The consensus plan would divide the 800 MHz band into 2 contiguous spectrum blocks, with public safety, business/industrial land transportation (B/ILT) and specialized mobile radio licensees remaining in the 20 MHz noncellular block. Nextel would relocate to a 16 MHz cellular block in that band. The proposal would create a guard band in the noncellular block at 814-816 and 859-861 MHz for low-power systems and other B/ILT licensees. “Since the consensus plan proposed a new frequency band for PS [public safety], the mutual aid channels will no longer be part of the U.S. public safety spectrum block, which will be redesigned for low-site, low-power licensees,” the IC said. Under the consensus plan, Canadian public safety users operating mutual aid channels might need to buy new equipment “because their current equipment can’t be retuned to the lower portion of the 800 MHz band,” the filing said. Canadian licensees operating within certain power flux density restrictions might have to move, it said.

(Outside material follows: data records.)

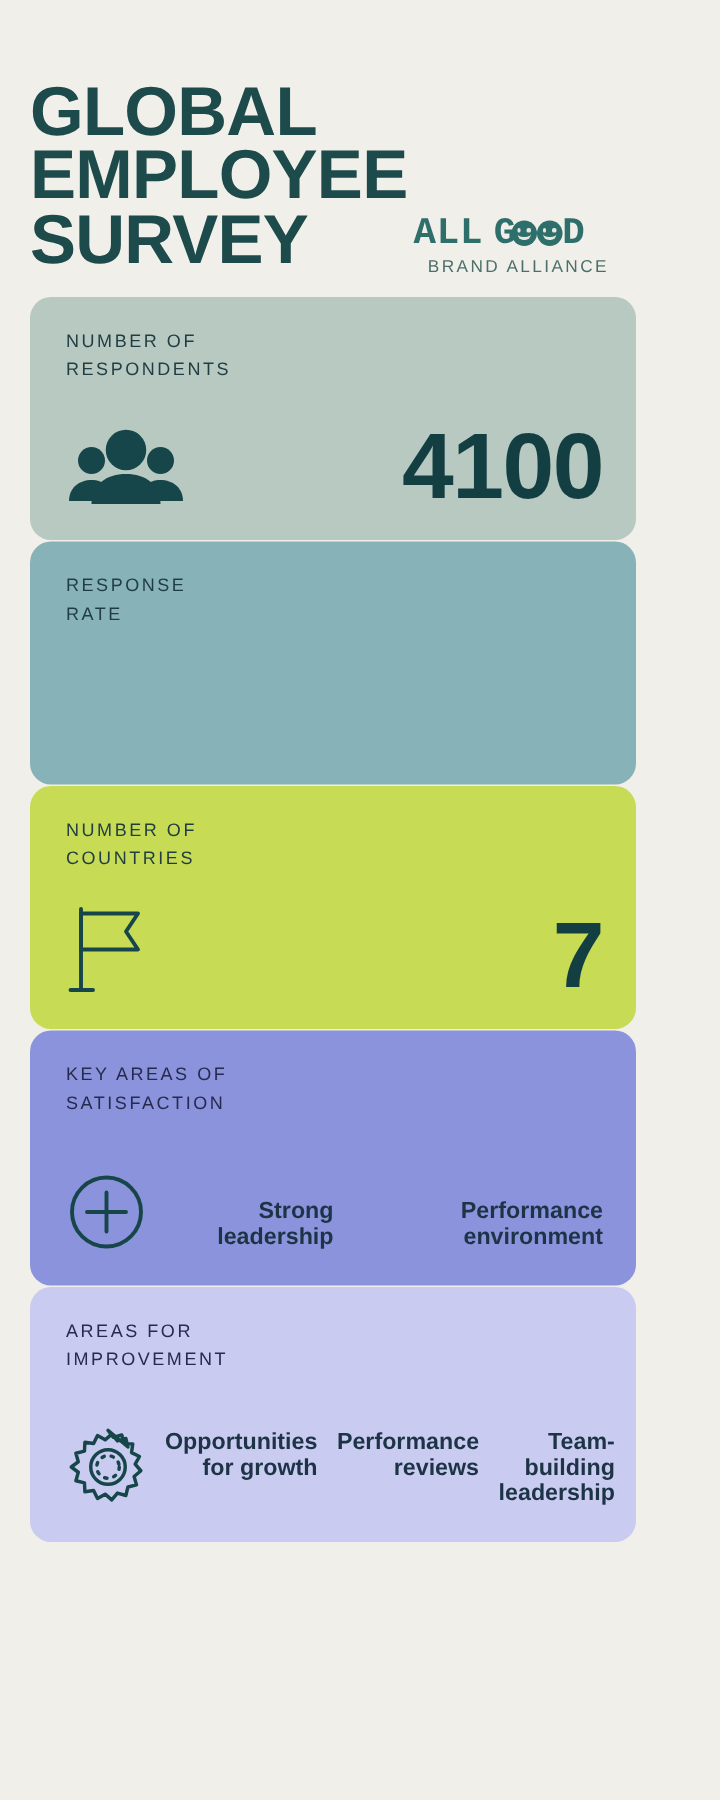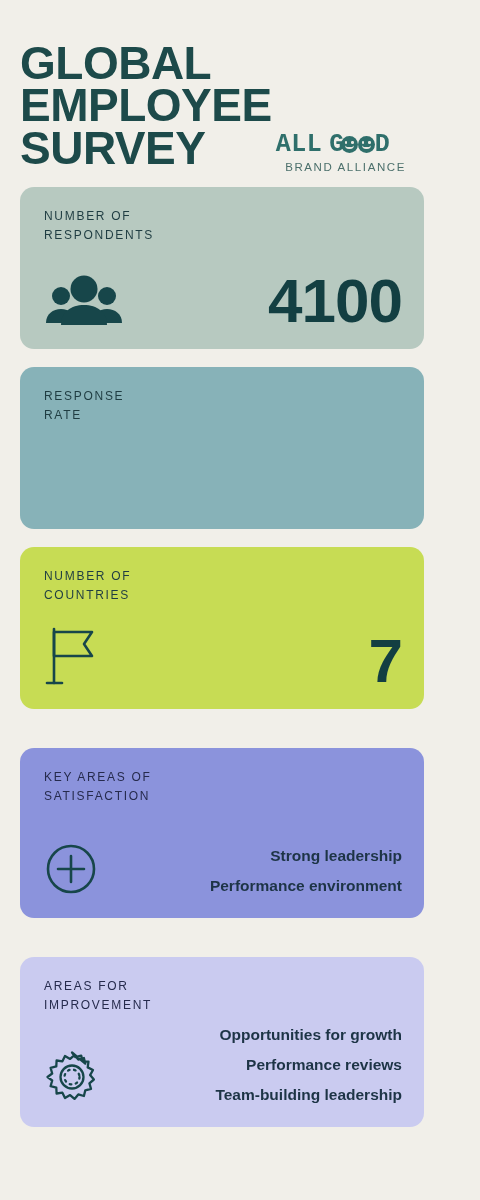--- a/index.html
+++ b/index.html
@@ -2,21 +2,21 @@
 <html><head>
 <meta charset="utf-8">
 <style>
   * { margin:0; padding:0; box-sizing:border-box; }
   html, body {
     width:480px; height:1200px;
     background:#f1efe9;
     font-family:"Liberation Sans", sans-serif;
     overflow:hidden;
   }
-  .page { position:relative; width:444px; height:1200px; padding:4px 20px; }
+  .page { position:relative; width:444px; height:1200px; padding:15px 20px; }
 
   
   .header { padding-top:38px; position:relative; }
   .title {
     font-size:46px; line-height:0.92; font-weight:bold;
     letter-spacing:-0.5px; color:#1d4a4a; text-transform:uppercase;
     max-width:340px;
   }
   .title span { display:block; }
   .logo {
@@ -42,47 +42,47 @@
   .smile-arc {
     position:absolute; left:4px; right:4px; top:8.5px; height:4.5px;
     border-bottom:2px solid #e9e7e0; border-radius:0 0 7px 7px;
   }
   .logo-sub {
     margin-top:4px; font-size:11.5px; letter-spacing:1.6px;
     color:#4b6f6b; font-weight:normal;text-align:right;
   }
 
   
-  .cards { margin-top:18px; display:flex; flex-direction:column; gap:18px; }
+  .cards { margin-top:18px; display:flex; flex-direction:column; gap:1px; }
   .card {
     position:relative; border-radius:14px; padding:20px 22px 18px 24px;
     min-height:162px; display:flex; flex-direction:column;
   }
   .card-label {
     font-size:12px; letter-spacing:1.7px; line-height:1.55;
     color:#1f3d42; text-transform:uppercase; white-space:pre-line;
   }
   .card-body {
     flex:1; display:flex; align-items:flex-end;
     justify-content:space-between; gap:10px;
   }
   .card-icon { display:flex; align-items:flex-end; padding-bottom:4px; }
   .card-value {
     font-size:62px; font-weight:bold; color:#133f42;
     line-height:0.9; letter-spacing:-1px; padding-bottom:2px;
   }
   .card-list {
-    display:flex; flex-direction:column; gap:13px;
+    display:flex; flex-direction:row; gap:13px;
     text-align:right; padding-bottom:6px;
   }
   .card-list div {
     font-size:15.5px; font-weight:bold; color:#1d3446; line-height:1.1;
   }
   .list-card .card-label { color:#262b4d; }
-  .list-card { min-height:170px;margin-top:21px; }
+  .list-card { min-height:170px; }
 </style>
 </head>
 <body>
 
 <div class="page">
 
   <div class="header">
     <div class="title">
       <span>GLOBAL</span>
       <span>EMPLOYEE</span>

In other areas, IC cited special sharing arrangements, including an agreement with the N.Y. State Police for the shared use of parts of the 800 MHz band for a 30 km radius around the Kitchener-Waterloo, Ont., area. Canada has full use of the spectrum but is subject to certain restrictions. The consensus plan would reallocate 823.1-824/868.1-864 MHz for cellularized operations, IC said. Other special sharing arrangements involve systems in Mich. and Ohio, it said. “Channels were successfully coordinated to control interference from the other country’s stations,” the IC said. “The reallocation of licensees out of this spectrum block will certainly affect this arrangement and may cause some concerns to many IC users,” it said.

Backers of the consensus plan told the FCC earlier that their proposal included proposed border area realignment plans that would separate public safety and cellular systems “to the maximum extent possible.” They said “no current primary border area licensee will lose any channels due to realignment and secondary use of Mexican and Canadian channels by U.S. licensees in the U.S. border area is preserved.”

UTC Gen. Counsel Jill Lyon said many of her group’s members used 800 MHz sites for critical infrastructure operations on the Mexican or Canadian borders. “The border issues are extremely important to those folks,” she said. “In the consensus plan, those systems don’t see how they can continue to operate,” she said.